[Opening Extracted data section]
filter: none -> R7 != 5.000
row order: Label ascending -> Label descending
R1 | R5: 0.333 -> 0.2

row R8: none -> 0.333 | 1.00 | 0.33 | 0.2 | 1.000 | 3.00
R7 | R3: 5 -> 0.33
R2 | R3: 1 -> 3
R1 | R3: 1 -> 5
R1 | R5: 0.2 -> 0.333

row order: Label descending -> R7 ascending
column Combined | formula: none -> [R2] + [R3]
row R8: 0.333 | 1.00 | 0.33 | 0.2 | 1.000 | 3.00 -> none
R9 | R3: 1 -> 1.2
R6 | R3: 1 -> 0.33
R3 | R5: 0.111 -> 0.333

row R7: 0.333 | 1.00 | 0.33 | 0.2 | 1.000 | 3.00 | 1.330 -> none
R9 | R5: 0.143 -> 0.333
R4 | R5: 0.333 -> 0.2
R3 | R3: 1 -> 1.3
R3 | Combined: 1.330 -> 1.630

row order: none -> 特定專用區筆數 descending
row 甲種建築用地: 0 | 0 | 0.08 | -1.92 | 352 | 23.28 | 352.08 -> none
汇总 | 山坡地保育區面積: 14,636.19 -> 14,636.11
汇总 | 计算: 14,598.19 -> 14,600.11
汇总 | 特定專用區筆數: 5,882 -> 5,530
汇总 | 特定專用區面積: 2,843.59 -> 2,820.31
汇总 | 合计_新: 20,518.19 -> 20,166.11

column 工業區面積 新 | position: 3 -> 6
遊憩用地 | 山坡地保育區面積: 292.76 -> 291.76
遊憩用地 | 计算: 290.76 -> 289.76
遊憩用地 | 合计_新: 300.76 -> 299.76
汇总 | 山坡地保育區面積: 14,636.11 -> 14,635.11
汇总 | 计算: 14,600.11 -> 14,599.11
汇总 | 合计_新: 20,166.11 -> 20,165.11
[Closing Extracted data section]
▸ Work instructions:
Using the entries above, give again each line from the one containing "column 工業區面積 新 | position: 3 -> 6" through the last line, exactly and only those.

▸ Exercise answer:
column 工業區面積 新 | position: 3 -> 6
遊憩用地 | 山坡地保育區面積: 292.76 -> 291.76
遊憩用地 | 计算: 290.76 -> 289.76
遊憩用地 | 合计_新: 300.76 -> 299.76
汇总 | 山坡地保育區面積: 14,636.11 -> 14,635.11
汇总 | 计算: 14,600.11 -> 14,599.11
汇总 | 合计_新: 20,166.11 -> 20,165.11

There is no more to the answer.